Even without a recorded personal judgment, enforcement exposure can still impact company valuation expectations, borrowing costs, and insurance or remediation reserves. The article suggests there is no public sign of a personal seizure, but the dispute is still a relevant risk factor that could influence equity value assumptions.
Does the presence of another Frank M. Antonacci in Connecticut or other legal records mean the net worth figure could be wrong?
It could be wrong if someone mixes individuals. The article specifically flags multiple “Frank Antonacci” entries and distinguishes the Enfield, Connecticut waste executive from other unrelated people. When researching, you should verify the company connection (USA Hauling/USA Waste) and location before applying any net worth estimate.
Could Frank Antonacci have wealth held in trusts or investments that are not visible in foundation filings?
Yes. Private executives often hold assets through trusts, retirement accounts, or investment entities that are not captured by a foundation’s Form 990-PF. The article explicitly states it cannot determine undisclosed investment accounts, trusts, or private loans, so missing private structures can widen the uncertainty.
How reliable is the “enterprise valuation multiple” logic mentioned for the waste industry?
It is directionally useful but not exact.
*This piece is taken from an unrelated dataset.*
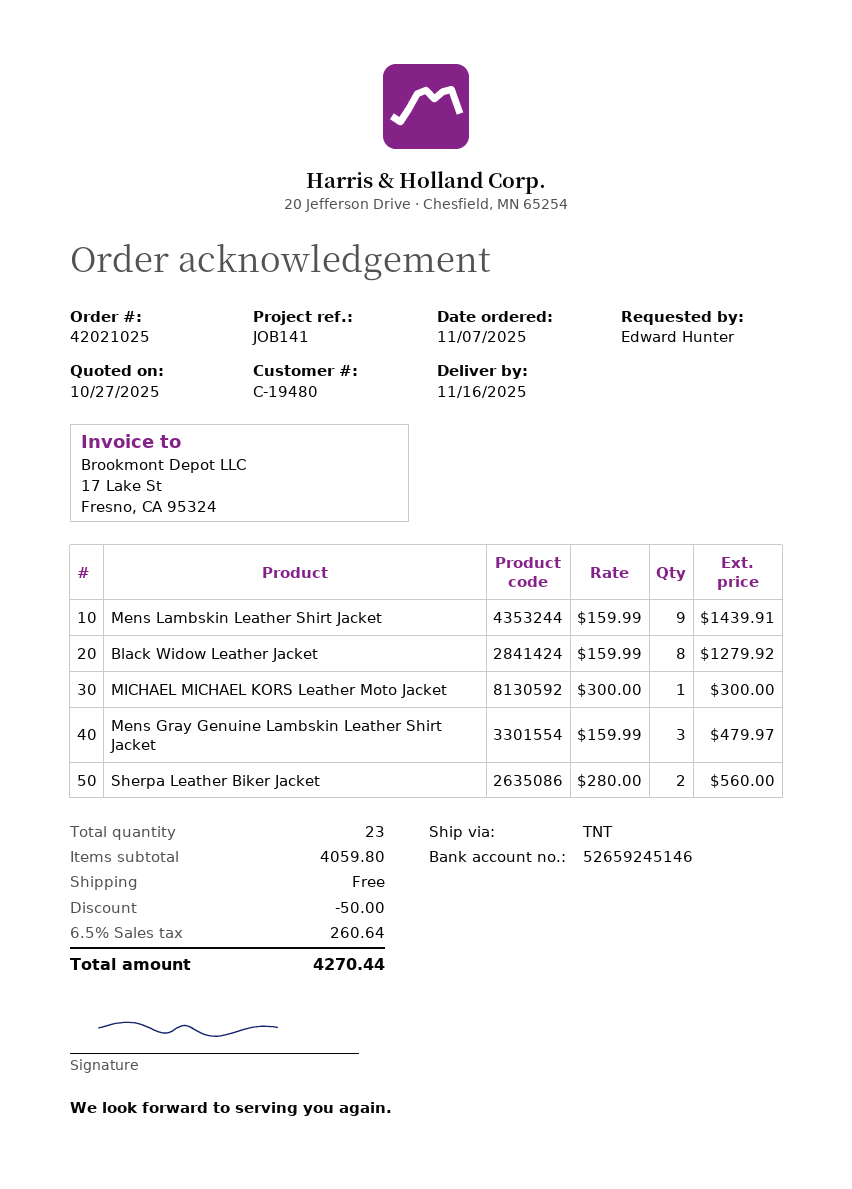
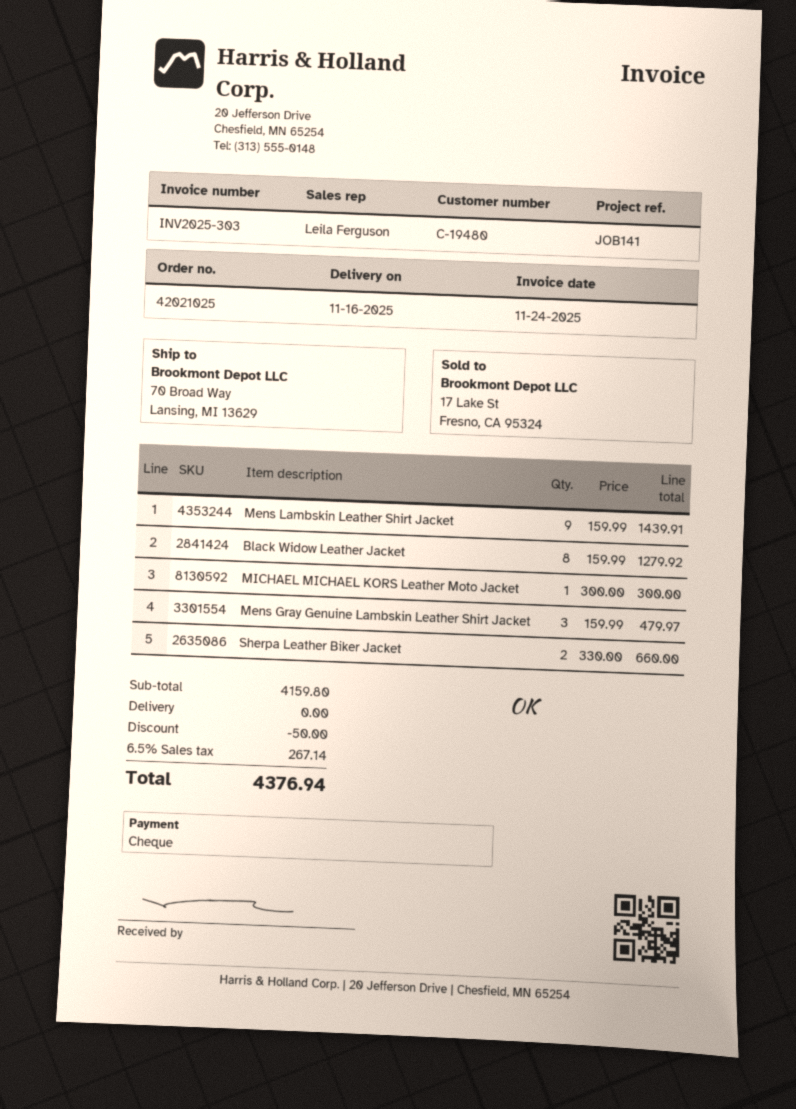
Sherpa Leather Biker Jacket: 2 x 280.00 = 560.00 -> 2 x 330.00 = 660.00
subtotal: 4059.80 -> 4159.80
tax: 6.5% = 260.64 -> 6.5% = 267.14
total: 4270.44 -> 4376.94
Multiples like 8 to 12 times EBITDA can vary based on customer contracts, leverage, asset condition, and regulatory risk. The article uses these as scenario modeling inputs, so the exact net worth outcome depends heavily on the company’s actual EBITDA profile and his real ownership stake.
If USA Hauling or USA Waste were acquired, would his personal net worth necessarily rise immediately?
Not always. Deal terms could include earn-outs, retention payments, rollover equity, or debt refinancing that changes how value is distributed. The article notes that a sale would be the biggest event for changing the number, but it does not assume a simple all-cash, all-at-once transfer to him personally.